(Data excerpts)
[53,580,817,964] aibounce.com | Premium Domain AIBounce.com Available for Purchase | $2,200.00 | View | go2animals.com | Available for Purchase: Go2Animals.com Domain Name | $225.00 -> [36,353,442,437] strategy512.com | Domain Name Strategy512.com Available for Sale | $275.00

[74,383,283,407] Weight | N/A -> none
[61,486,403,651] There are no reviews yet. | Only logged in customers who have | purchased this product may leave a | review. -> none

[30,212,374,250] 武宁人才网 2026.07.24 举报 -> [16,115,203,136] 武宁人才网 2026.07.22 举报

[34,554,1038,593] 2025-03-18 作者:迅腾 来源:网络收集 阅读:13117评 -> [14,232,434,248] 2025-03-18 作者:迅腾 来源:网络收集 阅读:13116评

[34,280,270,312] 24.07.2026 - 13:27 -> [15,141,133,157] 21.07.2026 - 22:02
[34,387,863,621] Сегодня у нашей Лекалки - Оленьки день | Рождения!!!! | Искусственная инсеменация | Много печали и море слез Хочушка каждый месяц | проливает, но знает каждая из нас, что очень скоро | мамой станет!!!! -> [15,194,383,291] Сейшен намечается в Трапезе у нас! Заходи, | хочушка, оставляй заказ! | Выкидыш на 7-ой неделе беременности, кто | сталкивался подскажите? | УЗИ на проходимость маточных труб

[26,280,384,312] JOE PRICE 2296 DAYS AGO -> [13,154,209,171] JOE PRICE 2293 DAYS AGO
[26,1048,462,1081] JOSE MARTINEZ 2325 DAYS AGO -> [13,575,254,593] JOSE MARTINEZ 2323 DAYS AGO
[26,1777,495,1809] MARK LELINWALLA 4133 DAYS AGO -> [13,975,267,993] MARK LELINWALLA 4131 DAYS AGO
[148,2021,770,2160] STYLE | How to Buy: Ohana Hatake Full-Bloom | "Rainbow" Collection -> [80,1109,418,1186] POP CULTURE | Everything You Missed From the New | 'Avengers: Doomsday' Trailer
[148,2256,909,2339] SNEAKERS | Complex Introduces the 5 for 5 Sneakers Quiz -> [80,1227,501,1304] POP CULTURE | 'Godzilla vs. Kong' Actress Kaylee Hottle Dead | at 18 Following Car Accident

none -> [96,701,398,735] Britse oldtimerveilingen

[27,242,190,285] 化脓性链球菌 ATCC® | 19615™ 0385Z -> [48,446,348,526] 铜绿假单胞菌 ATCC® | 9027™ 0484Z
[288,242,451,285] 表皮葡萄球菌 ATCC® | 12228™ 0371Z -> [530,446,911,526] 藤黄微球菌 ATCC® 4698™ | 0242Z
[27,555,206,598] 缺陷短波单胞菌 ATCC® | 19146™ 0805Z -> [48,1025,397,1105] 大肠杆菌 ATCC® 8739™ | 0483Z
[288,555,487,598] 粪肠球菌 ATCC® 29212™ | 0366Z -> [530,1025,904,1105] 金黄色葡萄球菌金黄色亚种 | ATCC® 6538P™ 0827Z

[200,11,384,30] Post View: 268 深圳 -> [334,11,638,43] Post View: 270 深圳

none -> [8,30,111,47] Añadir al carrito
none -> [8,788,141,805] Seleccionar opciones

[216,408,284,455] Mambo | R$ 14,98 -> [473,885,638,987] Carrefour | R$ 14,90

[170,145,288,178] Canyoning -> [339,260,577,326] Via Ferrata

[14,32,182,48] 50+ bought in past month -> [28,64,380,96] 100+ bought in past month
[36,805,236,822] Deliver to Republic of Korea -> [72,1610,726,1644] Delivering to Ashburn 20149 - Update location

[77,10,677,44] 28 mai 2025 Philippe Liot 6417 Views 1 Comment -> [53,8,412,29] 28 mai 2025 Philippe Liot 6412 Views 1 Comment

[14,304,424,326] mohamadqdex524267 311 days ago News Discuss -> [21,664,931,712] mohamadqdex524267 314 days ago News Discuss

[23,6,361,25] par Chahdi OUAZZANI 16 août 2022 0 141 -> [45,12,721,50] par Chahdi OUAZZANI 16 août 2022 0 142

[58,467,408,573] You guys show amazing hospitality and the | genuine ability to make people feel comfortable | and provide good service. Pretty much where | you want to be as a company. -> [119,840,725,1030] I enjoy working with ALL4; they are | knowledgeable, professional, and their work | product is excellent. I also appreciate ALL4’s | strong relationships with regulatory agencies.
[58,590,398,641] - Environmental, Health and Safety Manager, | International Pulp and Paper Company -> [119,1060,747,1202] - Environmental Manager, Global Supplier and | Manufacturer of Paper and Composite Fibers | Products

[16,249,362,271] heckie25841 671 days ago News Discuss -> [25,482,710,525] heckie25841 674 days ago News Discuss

▸ Action item
For this task, print the records again exactly as they appear.

▸ Response to this task
[53,580,817,964] aibounce.com | Premium Domain AIBounce.com Available for Purchase | $2,200.00 | View | go2animals.com | Available for Purchase: Go2Animals.com Domain Name | $225.00 -> [36,353,442,437] strategy512.com | Domain Name Strategy512.com Available for Sale | $275.00

[74,383,283,407] Weight | N/A -> none
[61,486,403,651] There are no reviews yet. | Only logged in customers who have | purchased this product may leave a | review. -> none

[30,212,374,250] 武宁人才网 2026.07.24 举报 -> [16,115,203,136] 武宁人才网 2026.07.22 举报

[34,554,1038,593] 2025-03-18 作者:迅腾 来源:网络收集 阅读:13117评 -> [14,232,434,248] 2025-03-18 作者:迅腾 来源:网络收集 阅读:13116评

[34,280,270,312] 24.07.2026 - 13:27 -> [15,141,133,157] 21.07.2026 - 22:02
[34,387,863,621] Сегодня у нашей Лекалки - Оленьки день | Рождения!!!! | Искусственная инсеменация | Много печали и море слез Хочушка каждый месяц | проливает, но знает каждая из нас, что очень скоро | мамой станет!!!! -> [15,194,383,291] Сейшен намечается в Трапезе у нас! Заходи, | хочушка, оставляй заказ! | Выкидыш на 7-ой неделе беременности, кто | сталкивался подскажите? | УЗИ на проходимость маточных труб

[26,280,384,312] JOE PRICE 2296 DAYS AGO -> [13,154,209,171] JOE PRICE 2293 DAYS AGO
[26,1048,462,1081] JOSE MARTINEZ 2325 DAYS AGO -> [13,575,254,593] JOSE MARTINEZ 2323 DAYS AGO
[26,1777,495,1809] MARK LELINWALLA 4133 DAYS AGO -> [13,975,267,993] MARK LELINWALLA 4131 DAYS AGO
[148,2021,770,2160] STYLE | How to Buy: Ohana Hatake Full-Bloom | "Rainbow" Collection -> [80,1109,418,1186] POP CULTURE | Everything You Missed From the New | 'Avengers: Doomsday' Trailer
[148,2256,909,2339] SNEAKERS | Complex Introduces the 5 for 5 Sneakers Quiz -> [80,1227,501,1304] POP CULTURE | 'Godzilla vs. Kong' Actress Kaylee Hottle Dead | at 18 Following Car Accident

none -> [96,701,398,735] Britse oldtimerveilingen

[27,242,190,285] 化脓性链球菌 ATCC® | 19615™ 0385Z -> [48,446,348,526] 铜绿假单胞菌 ATCC® | 9027™ 0484Z
[288,242,451,285] 表皮葡萄球菌 ATCC® | 12228™ 0371Z -> [530,446,911,526] 藤黄微球菌 ATCC® 4698™ | 0242Z
[27,555,206,598] 缺陷短波单胞菌 ATCC® | 19146™ 0805Z -> [48,1025,397,1105] 大肠杆菌 ATCC® 8739™ | 0483Z
[288,555,487,598] 粪肠球菌 ATCC® 29212™ | 0366Z -> [530,1025,904,1105] 金黄色葡萄球菌金黄色亚种 | ATCC® 6538P™ 0827Z

[200,11,384,30] Post View: 268 深圳 -> [334,11,638,43] Post View: 270 深圳

none -> [8,30,111,47] Añadir al carrito
none -> [8,788,141,805] Seleccionar opciones

[216,408,284,455] Mambo | R$ 14,98 -> [473,885,638,987] Carrefour | R$ 14,90

[170,145,288,178] Canyoning -> [339,260,577,326] Via Ferrata

[14,32,182,48] 50+ bought in past month -> [28,64,380,96] 100+ bought in past month
[36,805,236,822] Deliver to Republic of Korea -> [72,1610,726,1644] Delivering to Ashburn 20149 - Update location

[77,10,677,44] 28 mai 2025 Philippe Liot 6417 Views 1 Comment -> [53,8,412,29] 28 mai 2025 Philippe Liot 6412 Views 1 Comment

[14,304,424,326] mohamadqdex524267 311 days ago News Discuss -> [21,664,931,712] mohamadqdex524267 314 days ago News Discuss

[23,6,361,25] par Chahdi OUAZZANI 16 août 2022 0 141 -> [45,12,721,50] par Chahdi OUAZZANI 16 août 2022 0 142

[58,467,408,573] You guys show amazing hospitality and the | genuine ability to make people feel comfortable | and provide good service. Pretty much where | you want to be as a company. -> [119,840,725,1030] I enjoy working with ALL4; they are | knowledgeable, professional, and their work | product is excellent. I also appreciate ALL4’s | strong relationships with regulatory agencies.
[58,590,398,641] - Environmental, Health and Safety Manager, | International Pulp and Paper Company -> [119,1060,747,1202] - Environmental Manager, Global Supplier and | Manufacturer of Paper and Composite Fibers | Products

[16,249,362,271] heckie25841 671 days ago News Discuss -> [25,482,710,525] heckie25841 674 days ago News Discuss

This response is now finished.